The Connected Places Catapult (CPC) has identified the priorities for a central digital system for environmental impact assessments (EIAs).
It said it is finalising work on three core prototypes that it aims to unveil next month, along with a roadmap for the financing and delivery of an operational EIA platform.
CPC, one of the Catapult centres funded through national innovation agency Innovate UK, has received backing for a project to identify the benefits of a digital EIA.
Currently the assessments – which cover the environmental and social effects of proposals for land, property and infrastructure developments before decisions are made – are extensive, paper based exercises with a range of stakeholders. CPC said the data is often reproduced, not shared or recycled and neither standardised nor machine readable, and it is not used for monitoring once a development is completed.
Wholesale transformation
“Overall the EIA system needs a wholesale digital transformation, founded on better data, data sharing and more collaborative tools,” CPC said.
It has identified a number of priorities, including the need for a process that automatically collects and provides access to data in a standardised, machine readable format, and which allows multiple stakeholders to write, collate, model and assess impacts simultaneously.
There is also a need for streamlining, where previous stages inform and build subsequent ones, and to make the process open to new technologies and visualisations.

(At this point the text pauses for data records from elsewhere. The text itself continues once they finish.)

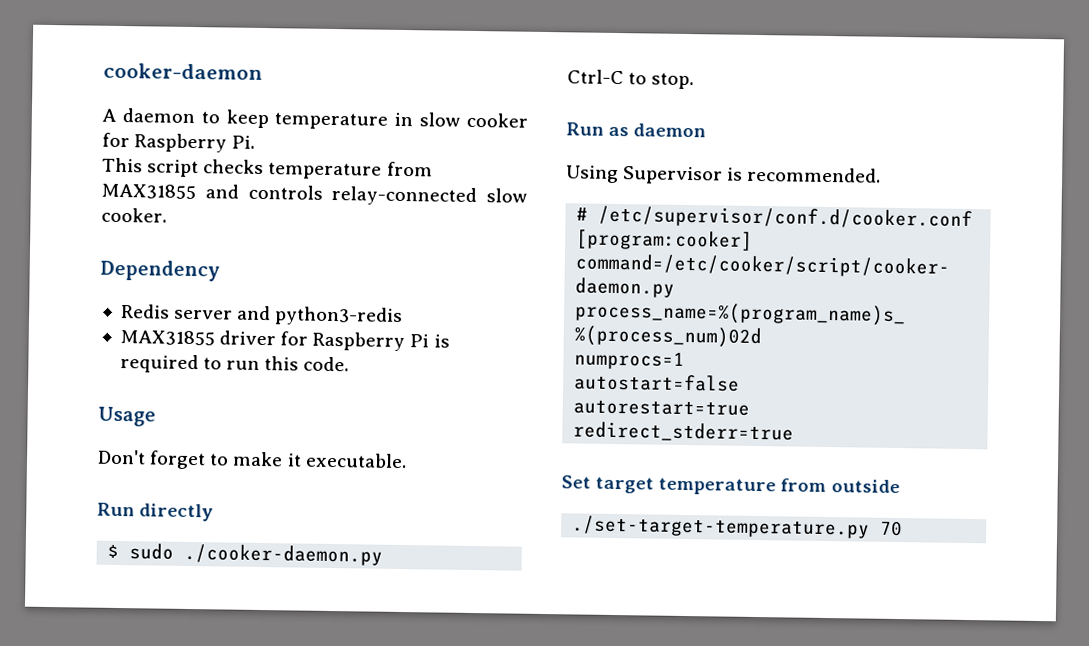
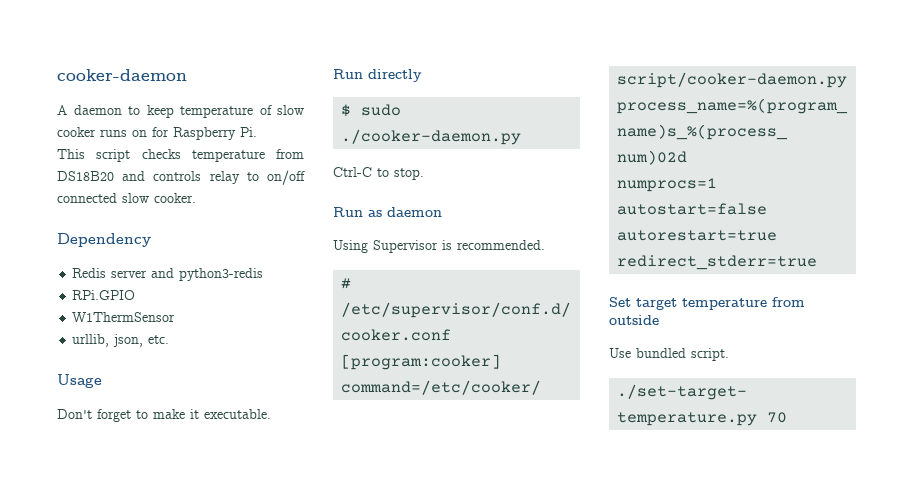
[394,112,414,127] in -> [259,105,272,115] of
(529, 120) none -> [100,129,147,137] runs on
[101,183,196,200] MAX31855 -> [57,171,114,181] DS18B20
[331,185,478,207] relay-connected -> [209,170,305,185] [57,193,117,203] relay to on/off connected
[119,329,450,352] [119,353,350,374] MAX31855 driver for Raspberry Pi is required to run this code. -> [72,290,136,300] [72,312,176,322] [72,334,170,347] RPi.GPIO // W1ThermSensor // urllib, json, etc.
(900, 486) none -> [609,348,729,361] // Use bundled script.

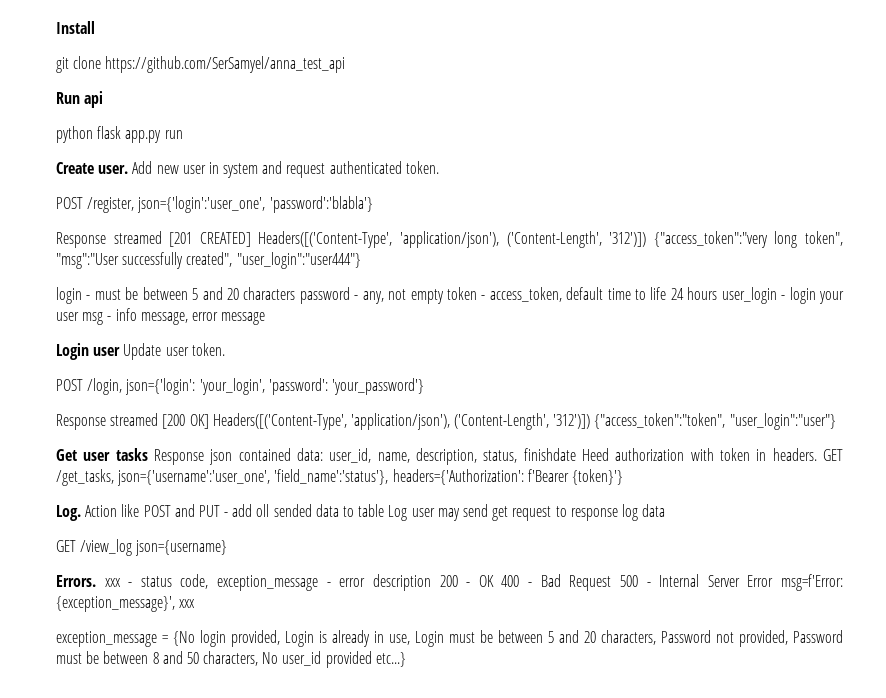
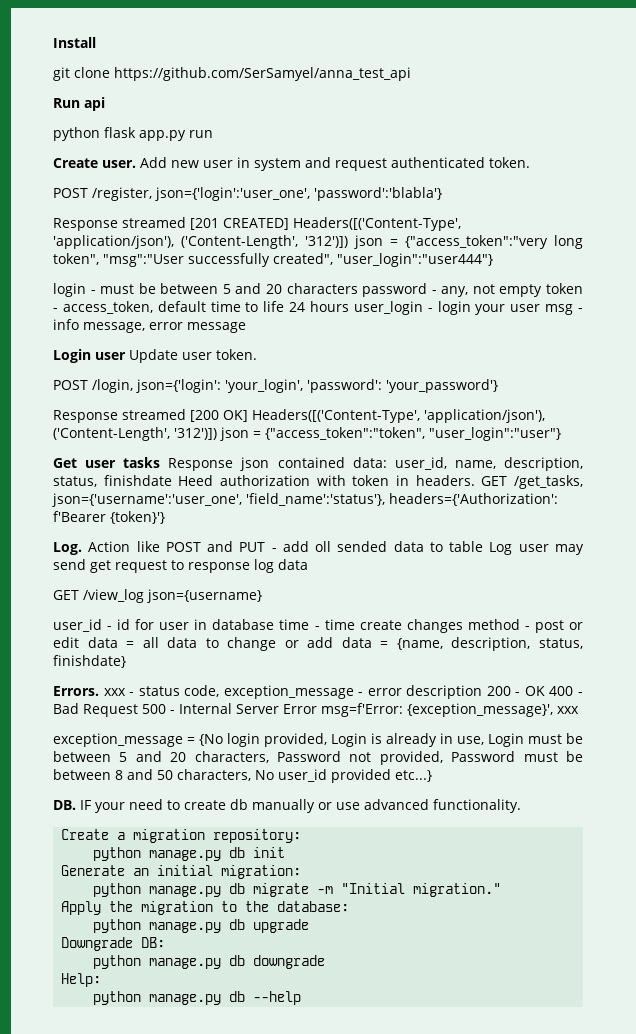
(647, 239) none -> [354,235,398,249] json =
(591, 421) none -> [220,427,261,441] json =
(228, 548) none -> [53,619,583,633] [53,637,583,651] [53,655,126,668] // user_id - id for user in database time - time create changes method - post or edit data = all data to change or add data = {name, description, status, finishdate}
(406, 659) none -> [53,799,521,813] [61,829,302,843] [93,847,286,861] [61,865,302,879] [93,883,502,897] [61,901,350,915] [93,919,310,933] [61,937,166,951] [93,955,326,969] [61,973,102,987] [93,991,302,1005] // DB. IF your need to create db manually or use advanced functionality. // Create a migration repository: // python manage.py db init // Generate an initial migration: // python manage.py db migrate -m "Initial migration." // Apply the migration to the database: // python manage.py db upgrade // Downgrade DB: // python manage.py db downgrade // Help: // python manage.py db --help

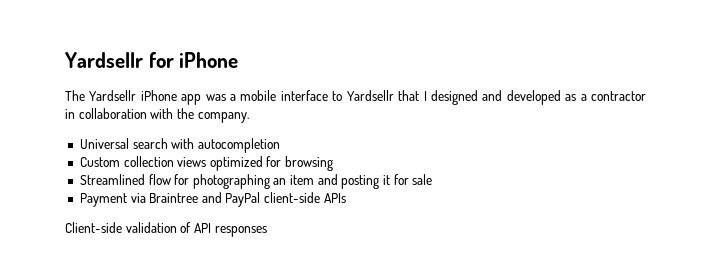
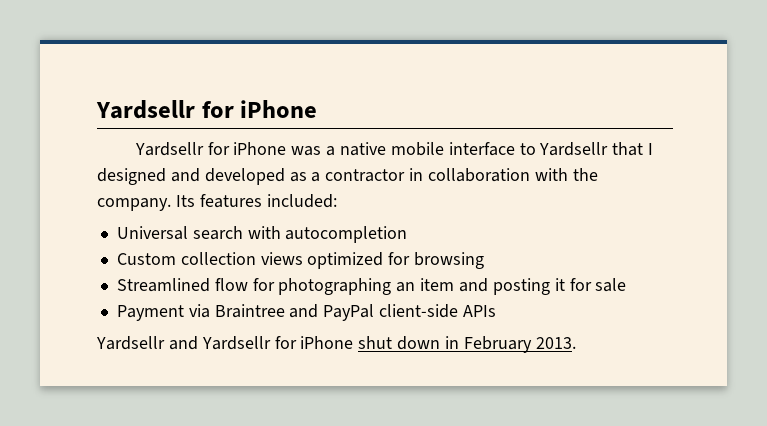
[65,90,202,105] The Yardsellr iPhone app -> [134,142,287,156] Yardsellr for iPhone
(237, 97) none -> [340,142,387,156] native
(249, 117) none -> [175,194,337,208] Its features included:
[65,222,267,237] Client-side validation of API responses -> [96,336,576,353] Yardsellr and Yardsellr for iPhone shut down in February 2013.

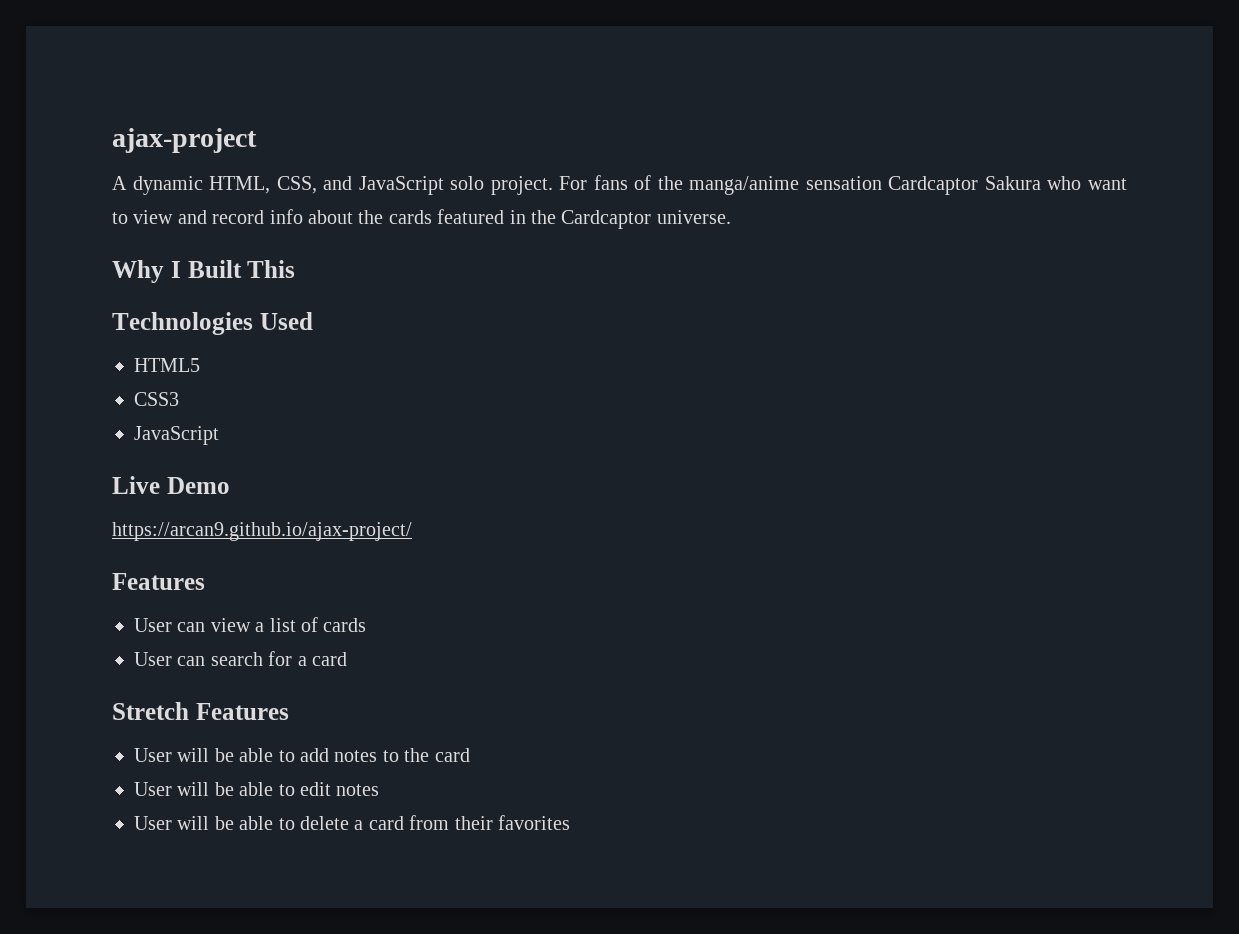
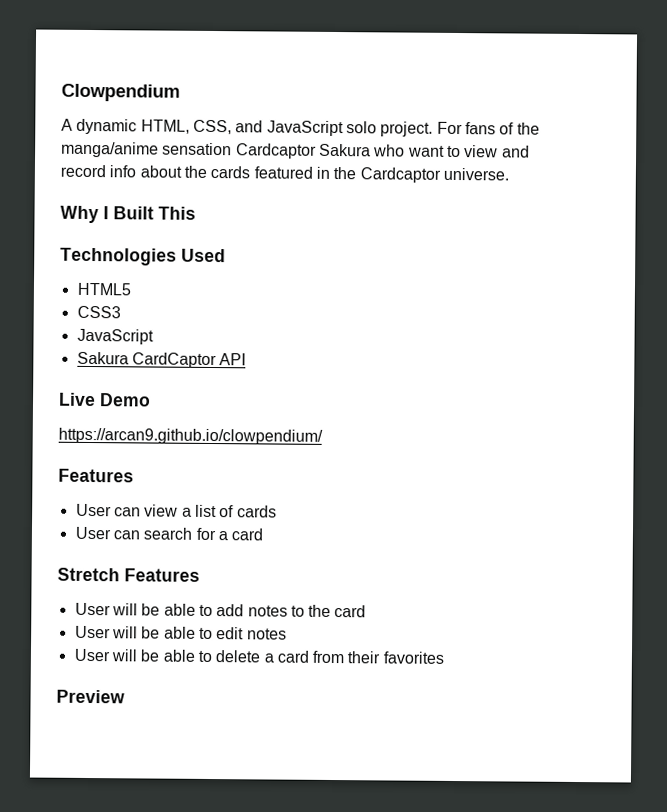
[112,128,257,153] ajax-project -> [61,83,180,102] Clowpendium
(219, 435) none -> [76,351,247,369] // Sakura CardCaptor API
[112,522,412,541] https://arcan9.github.io/ajax-project/ -> [58,427,323,445] https://arcan9.github.io/clowpendium/
(570, 822) none -> [56,689,125,704] // Preview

In addition, the whole assessment needs to be reviewed by post-development monitoring.
CPC suggested a good way to begin would be an EIA National Datastore to underpin all of the solutions and form the core of a digital EIA. It could involve a centralised or distributed approach that makes all of the raw data available in a standardised format.
The organisation is planning to unveil its prototypes at a launch event on 24 March, and said it will encourage a conversation around changes needed in the current system.